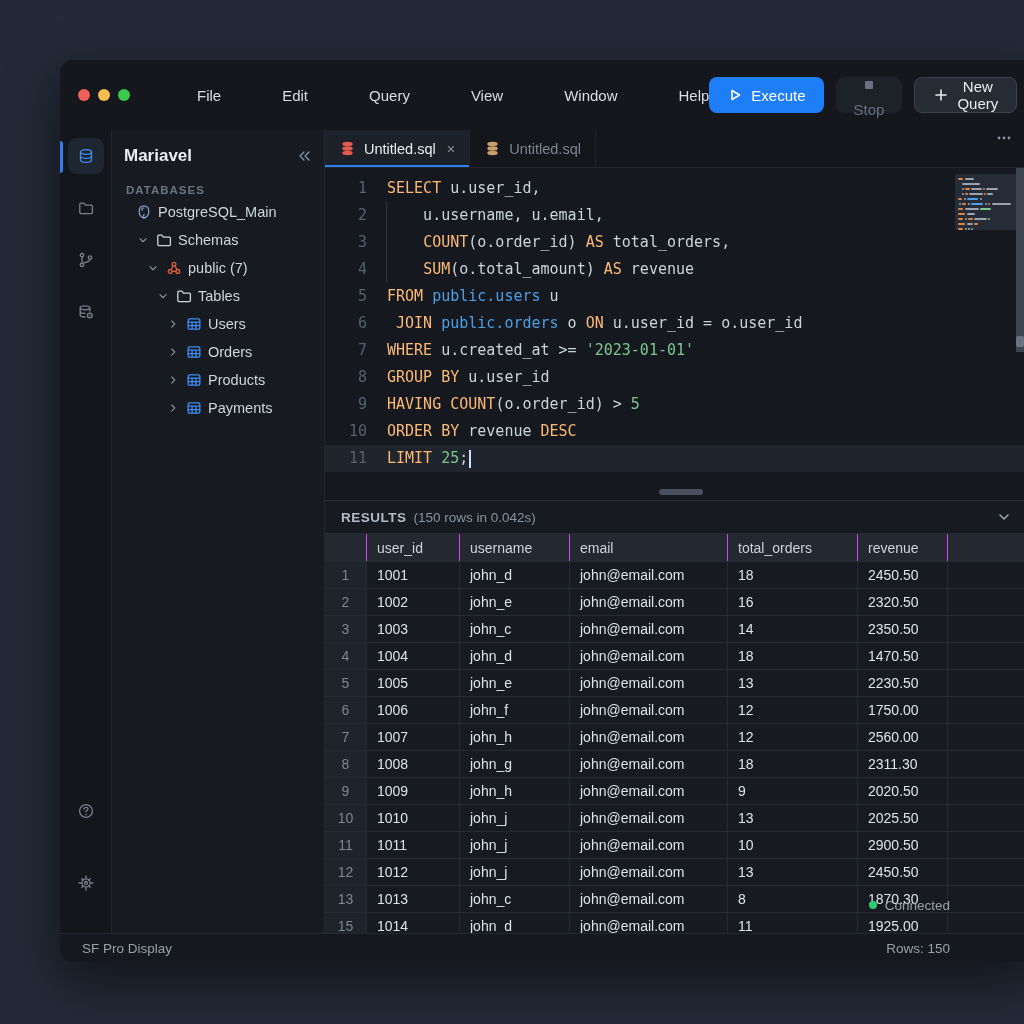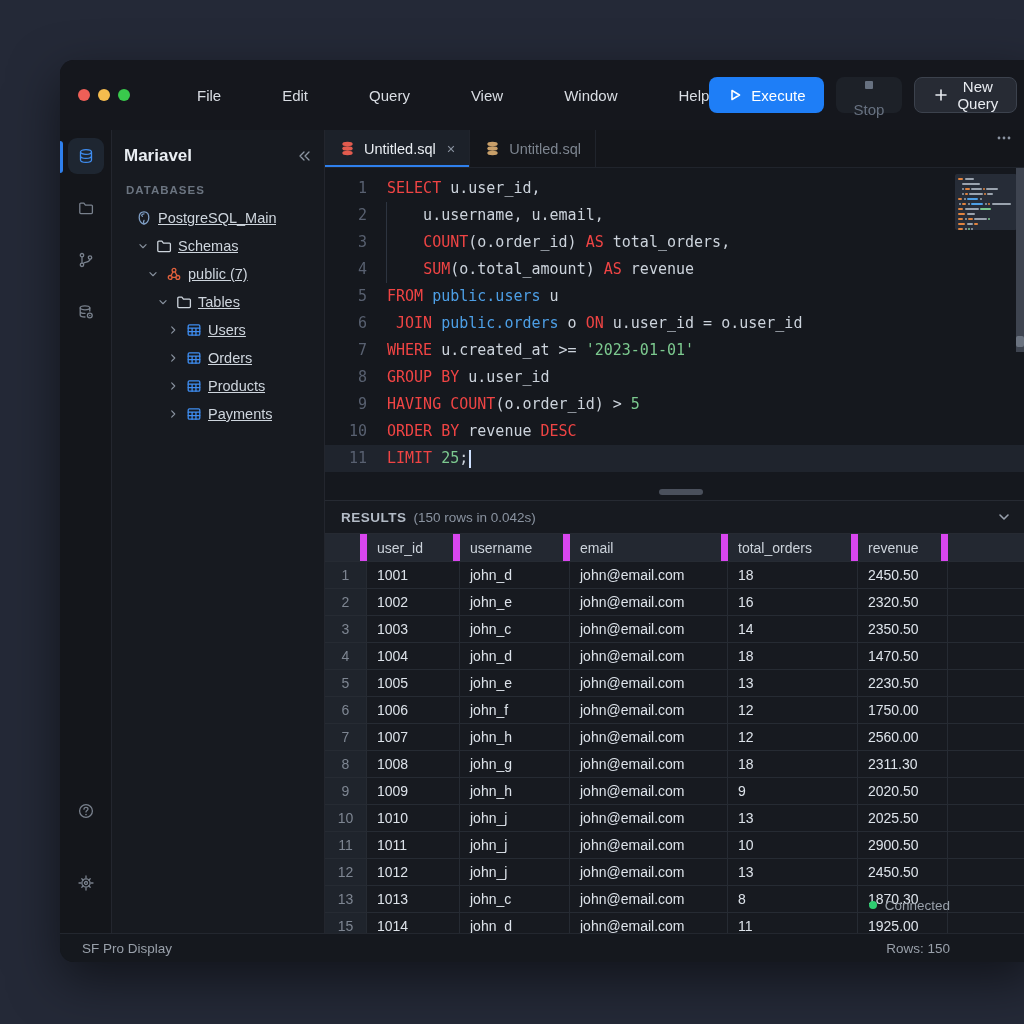--- a/index.html
+++ b/index.html
@@ -38,22 +38,22 @@
                  background:#2f80ed; border-radius:0 3px 3px 0; }
   .rail-bottom { margin-top:auto; display:flex; flex-direction:column; gap:20px; align-items:center; }
 
   .sidebar { width:213px; flex:0 0 213px; background:#171a20; border-right:1px solid #23262e;
              padding:16px 12px; overflow:hidden; }
   .sb-head { display:flex; align-items:center; justify-content:space-between; }
   .sb-title { color:#eaeef3; font-size:17px; font-weight:bold; }
   .sb-collapse { color:#8d96a3; cursor:pointer; }
   .sb-section { margin:18px 0 8px 2px; color:#6b7480; font-size:11.5px;
                 font-weight:bold; letter-spacing:1px; }
-  .tree-row { display:flex; align-items:center; height:28px; gap:6px;
-              color:#ced5dd; font-size:14.5px; cursor:pointer; white-space:nowrap;text-decoration:underline; }
+  .tree-row { display:flex; height:28px; gap:6px;
+              color:#ced5dd; font-size:14.5px; cursor:pointer; white-space:nowrap; }
   .tree-chev { width:14px; color:#8a93a0; display:inline-flex; }
   .tree-label { overflow:hidden; text-overflow:ellipsis; }
 
   .content { flex:1; display:flex; flex-direction:column; min-width:0; }
 
   
   .tabbar { height:38px; flex:0 0 38px; display:flex; align-items:stretch;
             border-bottom:1px solid #20242c; background:#14161b; position:relative; }
   .tab { display:flex; align-items:center; gap:9px; padding:0 14px;
          border-right:1px solid #20242c; font-size:14.5px; color:#7d8590; cursor:pointer; }
@@ -64,21 +64,21 @@
 
   
   .editor { height:316px; flex:0 0 316px; background:#15181e; position:relative;
             font-family:"DejaVu Sans Mono", monospace; font-size:15px; padding-top:7px; }
   .code-line { display:flex; height:27px; line-height:27px; white-space:pre; position:relative; }
   .code-line.current { background:#1f242d; }
   .gutter { width:62px; flex:0 0 62px; text-align:right; padding-right:20px; color:#586070; }
   .code-text { flex:1; }
   .has-guide::before { content:''; position:absolute; left:61px; top:0; bottom:0;
                        width:1px; background:#2d3440; }
-  .sg-kw { color:#ef4444; } .sg-id { color:#ccd3dc; }
+  .sg-kw { color:#fdba74; } .sg-id { color:#ccd3dc; }
   .sg-str { color:#7cc98f; } .sg-num { color:#7cc98f; } .sg-tbl { color:#4d9fe6; }
   .cursor-caret { display:inline-block; width:2px; height:18px; background:#cfe1ff;
                   vertical-align:middle; margin-left:1px; }
   .minimap { position:absolute; right:19px; top:6px; width:62px; height:56px;
              background:#262c37; border-radius:2px; padding:4px 3px; overflow:hidden; }
   .mm-row { display:flex; gap:1px; margin-bottom:3px; }
   .mm-seg { height:2px; border-radius:1px; }
   .scrollbar-track { position:absolute; right:12px; top:0; width:8px; height:184px;
                      background:#3e4450; }
   .scrollbar-thumb { position:absolute; right:0; top:168px; width:8px; height:11px;
@@ -94,21 +94,21 @@
   .rh-title { color:#b3bbc6; font-size:13.5px; font-weight:bold; letter-spacing:.5px; }
   .rh-meta { color:#8a93a0; font-size:13.5px; }
   .rh-chevron { margin-left:auto; color:#99a1ad; cursor:pointer; }
 
   .rtable { flex:1; overflow:hidden; display:flex; flex-direction:column; font-size:14px; }
   .trow { display:flex; height:27px; flex:0 0 27px; align-items:stretch;
           border-bottom:1px solid #262b33; color:#dde3ea; background:#171a20; }
   .trow.thead { height:28px; flex:0 0 28px; background:#232831; color:#ccd3db; }
   .tcell { display:flex; align-items:center; padding:0 10px; border-right:1px solid #262b33;
            white-space:nowrap; overflow:hidden; }
-  .thead .tcell { border-right:7px solid #d946ef; }
+  .thead .tcell { border-right:1px solid #d946ef; }
   .c-rownum { width:42px; flex:0 0 42px; justify-content:center; color:#7e8692;
               background:#1f242c; padding:0 4px; }
   .thead .c-rownum { background:#232831; }
   .c-user_id { width:93px; flex:0 0 93px; }
   .c-username { width:110px; flex:0 0 110px; }
   .c-email { width:158px; flex:0 0 158px; }
   .c-total_orders { width:130px; flex:0 0 130px; }
   .c-revenue { width:90px; flex:0 0 90px; }
   .c-fill { flex:1; border-right:none; }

# Task item
Copy out the lines above exactly, beginning at the one that contains "width:14px; color:#8a93a0; display:inline-flex;" and ending at the one that contains "monospace; font-size:15px; padding-top:7px;".

# Task answer
   .tree-chev { width:14px; color:#8a93a0; display:inline-flex; }
   .tree-label { overflow:hidden; text-overflow:ellipsis; }
 
   .content { flex:1; display:flex; flex-direction:column; min-width:0; }
 
   
   .tabbar { height:38px; flex:0 0 38px; display:flex; align-items:stretch;
             border-bottom:1px solid #20242c; background:#14161b; position:relative; }
   .tab { display:flex; align-items:center; gap:9px; padding:0 14px;
          border-right:1px solid #20242c; font-size:14.5px; color:#7d8590; cursor:pointer; }
@@ -64,21 +64,21 @@
 
   
   .editor { height:316px; flex:0 0 316px; background:#15181e; position:relative;
             font-family:"DejaVu Sans Mono", monospace; font-size:15px; padding-top:7px; }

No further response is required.